In [1]:
%load_ext bigdata


In [2]:
%hive_start


In [3]:
%timeout 300

In [4]:
##
## Se crea el directorio wordcount en la carpeta actual de trabajo
## y se escriben tres archivos en ella.
##
!mkdir -p wordcount/

In [9]:
## A continuación se generan tres archivos de prueba que se almacenan en la carpeta wordcount/.

In [6]:
%%writefile wordcount/text0.txt
Analytics is the discovery, interpretation, and communication of meaningful patterns
in data. Especially valuable in areas rich with recorded information, analytics relies
on the simultaneous application of statistics, computer programming and operations research
to quantify performance.

Organizations may apply analytics to business data to describe, predict, and improve business
performance. Specifically, areas within analytics include predictive analytics, prescriptive
analytics, enterprise decision management, descriptive analytics, cognitive analytics, Big
Data Analytics, retail analytics, store assortment and stock-keeping unit optimization,
marketing optimization and marketing mix modeling, web analytics, call analytics, speech
analytics, sales force sizing and optimization, price and promotion modeling, predictive
science, credit risk analysis, and fraud analytics. Since analytics can require extensive
computation (see big data), the algorithms and software used for analytics harness the most
current methods in computer science, statistics, and mathematics.

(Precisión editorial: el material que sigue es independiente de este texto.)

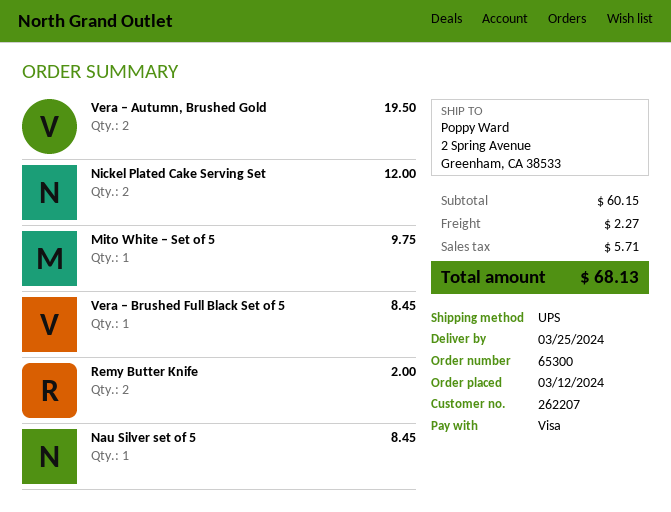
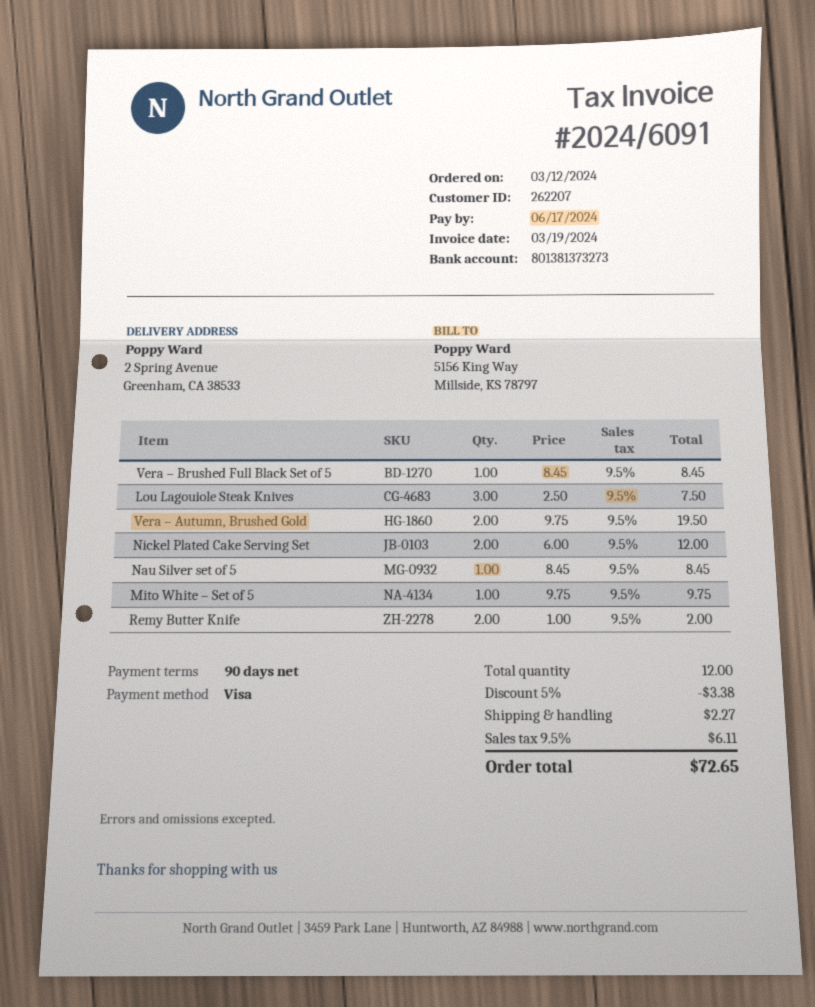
Lou Lagouiole Steak Knives: none -> 3 for 7.50
discount: none -> 5% = 3.38
tax: 5.71 -> 6.11
total: 68.13 -> 72.65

Writing wordcount/text0.txt


In [7]:
%%writefile wordcount/text1.txt
The field of data analysis. Analytics often involves studying past historical data to
research potential trends, to analyze the effects of certain decisions or events, or to
evaluate the performance of a given tool or scenario. The goal of analytics is to improve
the business by gaining knowledge which can be used to make improvements or changes.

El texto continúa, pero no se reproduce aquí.